The two criteria most often used to describe a DAC are its resolution (number of bits) and sampling rate (in samples per second, S/s, or perhaps thousands of them, kS/s). If we think about producing an analog output both of these are important. The resolution determines the dynamic range (in dB) of our DAC, and sampling speed determines how high a signal can be output. As discussed in those earlier threads, resolution sets an upper limit on signal-to-noise ratio (SNR) and spurious-free dynamic range (SFDR, the difference between the signal and highest spur). For an ideal (perfect) DAC, we can find:
SNR = 6.021N + 1.76 dB; and,
SFDR ~ 9N; where N = the number of bits.
While not terribly difficult to prove, I shan’t delve into the math here. For that, and the definitions of numerous other specifications (and how they are tested), pick up a copy of the IEEE’s Standard 1241 for ADCs. Plugging in, for a 16-bit DAC, SNR ~ 98 dB and SFDR ~ 144 dB. Figure 1 shows the output in the first Nyquist band from a perfect 16-bit DAC with a 1 kHz input signal sampled at 44.1 kHz. The SFDR (noise floor) is “only” about 130 dB because I did not use an infinite number of data points (samples) in the simulation (only 65,536). The signal-to-noise-and-distortion ration, SINAD, is essentially ideal, so it’s close enough (and I do not have infinite time to wait for a simulation of infinite points to finish!) SINAD is the same as SNR for an ideal DAC, and is used to calculate actual performance for the rest of this article (matching the IEEE Standard).
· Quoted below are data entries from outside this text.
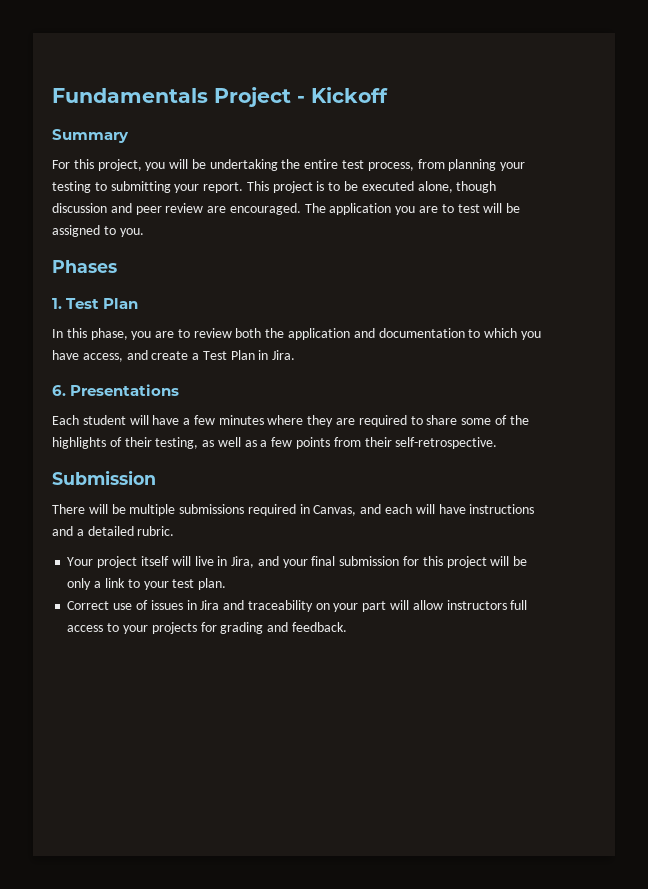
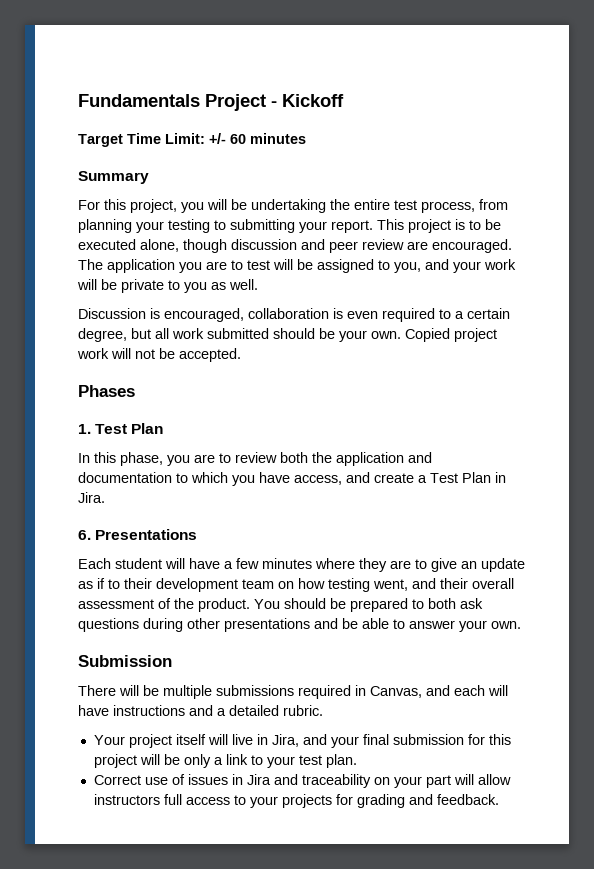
+ Target Time Limit: +/- 60 minutes
- The application you are to test will be assigned to you.
+ The application you are to test will be assigned to you, and your work will be private to you as well.
+ Discussion is encouraged, collaboration is even required to a certain degree, but all work submitted should be your own. Copied project work will not be accepted.
- Each student will have a few minutes where they are required to share some of the highlights of their testing, as well as a few points from their self-retrospective.
+ Each student will have a few minutes where they are to give an update as if to their development team on how testing went, and their overall assessment of the product. You should be prepared to both ask questions during other presentations and be able to answer your own.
For sampling rate (frequency) Fs the maximum input signal frequency to an ADC is strictly < Fs/2 to prevent aliasing (folding of the signal around Fs/2 to a lower frequency; see the sampling thread for more about why). It is important to note that, while a DAC cannot be driven by a signal >= Fs/2, it can produce output signals higher than that. In fact, the signals from Fs/2 will be replicated at all multiples of Fs/2, producing a wide range of output signals. It is probably easiest to think of this as the opposite of aliasing in an ADC; at the output of a DAC, images occur at multiples of Fs/2. There are of course other less desirable outputs, also broadband, such as glitches, ringing, distortion, clock feed through, and other spurious products. For now, just remember everything equal to and above Fs/2 is squashed back into the audio baseband (d.c. to Fs/2) by an ADC, while a DAC generates a series of images of the baseband multiplied up by Fs/2.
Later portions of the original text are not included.